The following data needs to be repeated exactly, with all images excluded.

[[ Records for this task open ]]

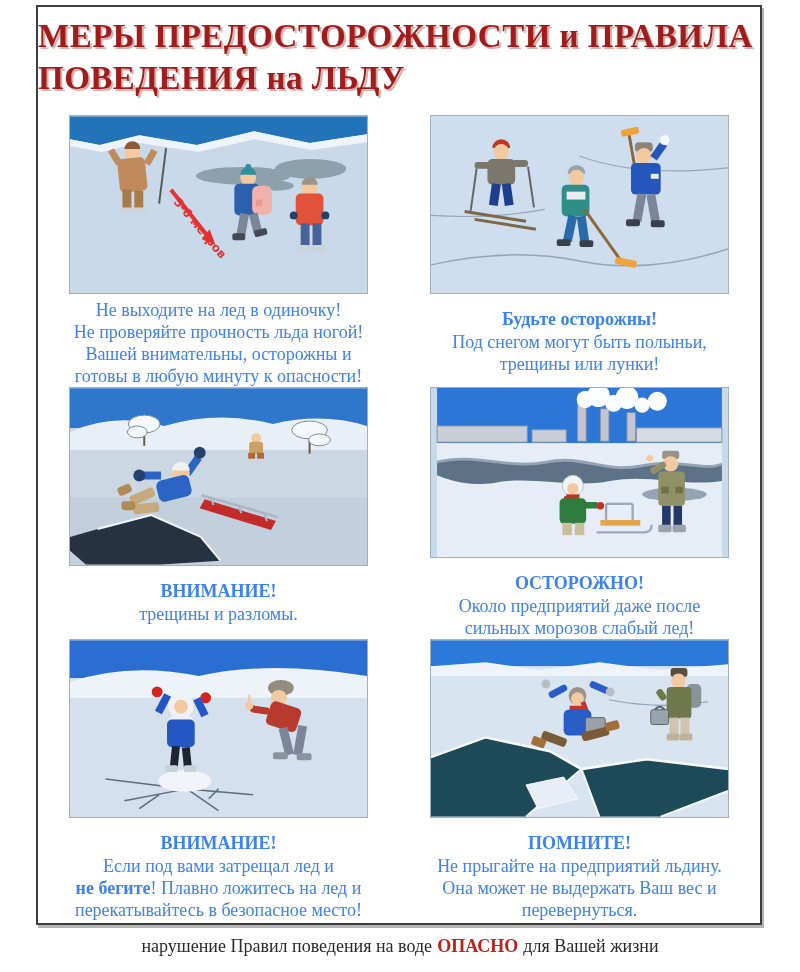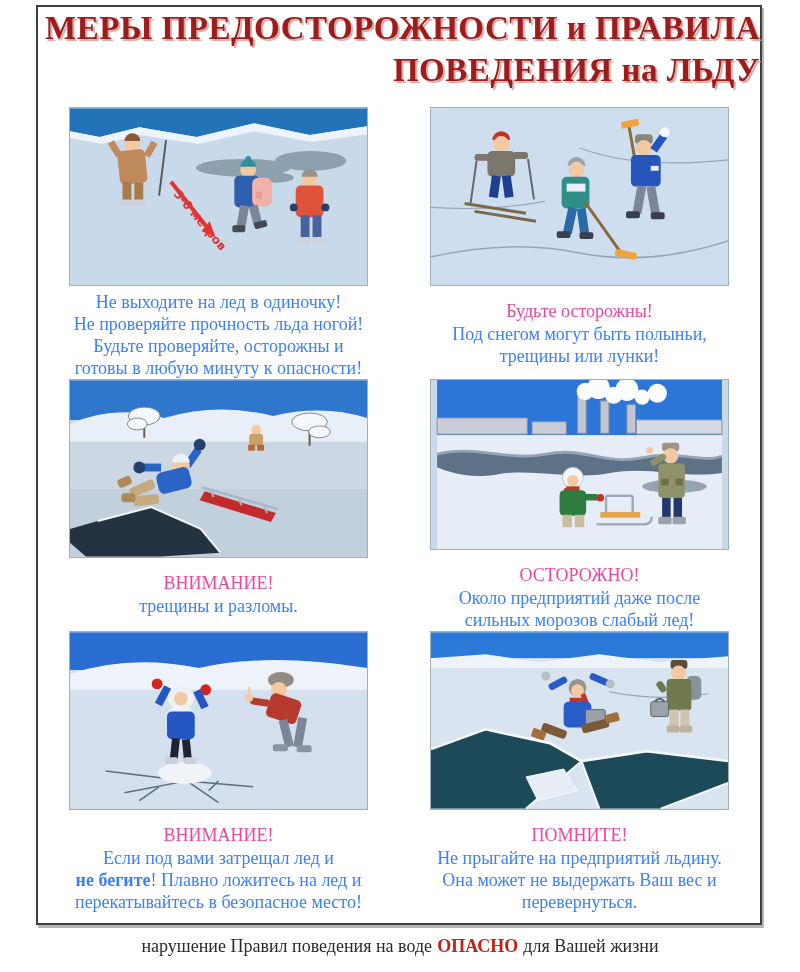--- a/index.html
+++ b/index.html
@@ -13,7 +13,7 @@
     border:2px solid #3e3e3e;background:#ffffff;
     box-shadow:2px 3px 0 rgba(120,120,120,0.55);
   }
-  .title-block{height:100px;text-align:right;}
+  .title-block{height:100px;padding-top:8px;text-align:left;}
   .title-line{
     font-size:33px;font-weight:bold;color:#9e1c1c;letter-spacing:.5px;
     line-height:42px;text-shadow:2px 2px 1px #d2aaa5;

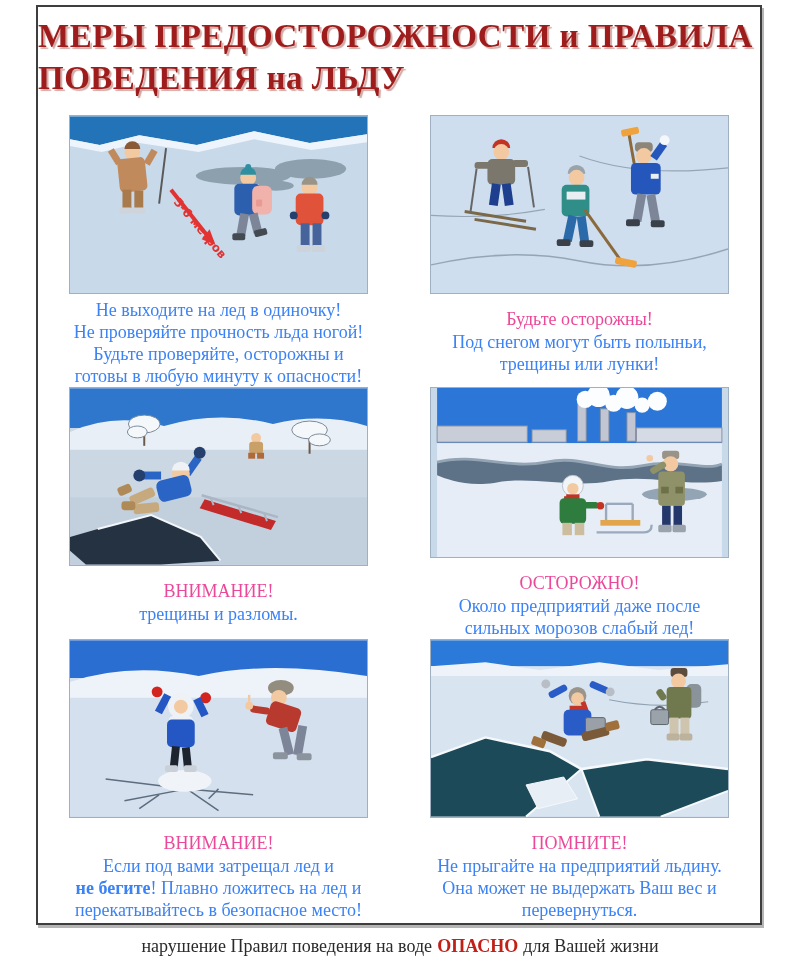--- a/index.html
+++ b/index.html
@@ -29,7 +29,7 @@
   }
   .caption{width:358px;text-align:center;margin-top:5px;}
   .cap-head{
-    font-size:18px;font-weight:normal;color:#ec4899;line-height:24px;margin-top:8px;
+    font-size:18px;font-weight:bold;color:#3b82f6;line-height:24px;margin-top:8px;
   }
   .cap-line{font-size:18px;line-height:22px;color:#3b82f6;}
   .bold{font-weight:bold;}

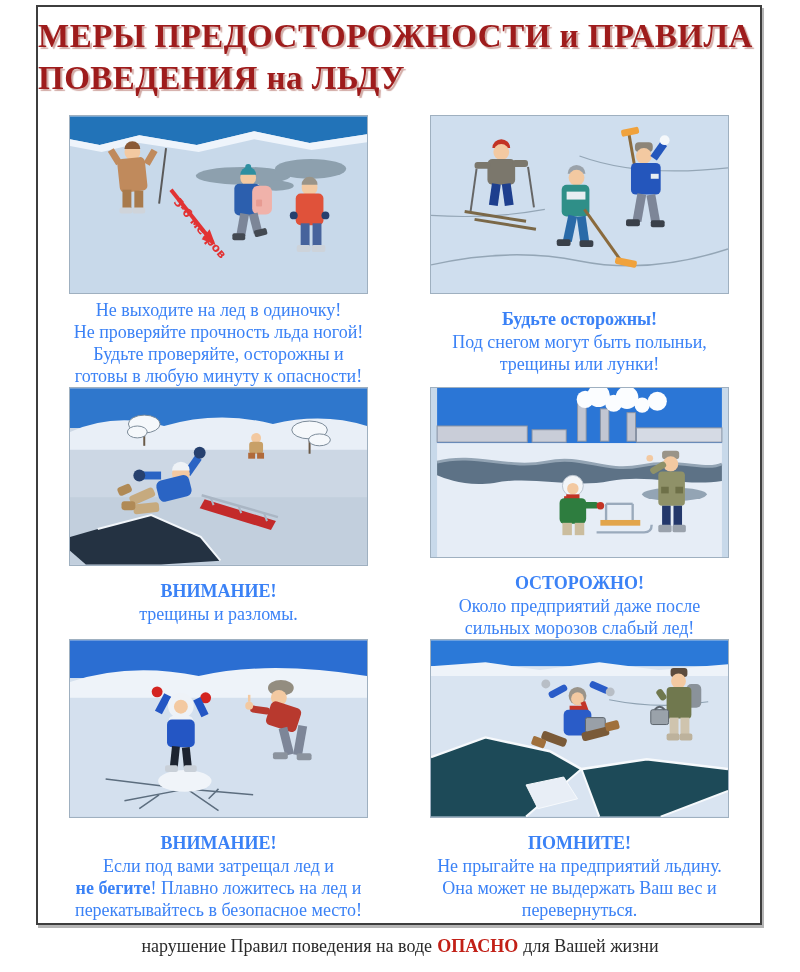--- a/index.html
+++ b/index.html
@@ -104,7 +104,7 @@
       <div class="caption">
         <div class="cap-line">Не выходите на лед в одиночку!</div>
         <div class="cap-line">Не проверяйте прочность льда ногой!</div>
-        <div class="cap-line">Будьте проверяйте, осторожны и</div>
+        <div class="cap-line">Вашей внимательны, осторожны и</div>
         <div class="cap-line">готовы в любую минуту к опасности!</div>
       </div>
     </div>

[[ Records for this task closed ]]

*Task output*
--- a/index.html
+++ b/index.html
@@ -13,7 +13,7 @@
     border:2px solid #3e3e3e;background:#ffffff;
     box-shadow:2px 3px 0 rgba(120,120,120,0.55);
   }
-  .title-block{height:100px;text-align:right;}
+  .title-block{height:100px;padding-top:8px;text-align:left;}
   .title-line{
     font-size:33px;font-weight:bold;color:#9e1c1c;letter-spacing:.5px;
     line-height:42px;text-shadow:2px 2px 1px #d2aaa5;

--- a/index.html
+++ b/index.html
@@ -29,7 +29,7 @@
   }
   .caption{width:358px;text-align:center;margin-top:5px;}
   .cap-head{
-    font-size:18px;font-weight:normal;color:#ec4899;line-height:24px;margin-top:8px;
+    font-size:18px;font-weight:bold;color:#3b82f6;line-height:24px;margin-top:8px;
   }
   .cap-line{font-size:18px;line-height:22px;color:#3b82f6;}
   .bold{font-weight:bold;}

--- a/index.html
+++ b/index.html
@@ -104,7 +104,7 @@
       <div class="caption">
         <div class="cap-line">Не выходите на лед в одиночку!</div>
         <div class="cap-line">Не проверяйте прочность льда ногой!</div>
-        <div class="cap-line">Будьте проверяйте, осторожны и</div>
+        <div class="cap-line">Вашей внимательны, осторожны и</div>
         <div class="cap-line">готовы в любую минуту к опасности!</div>
       </div>
     </div>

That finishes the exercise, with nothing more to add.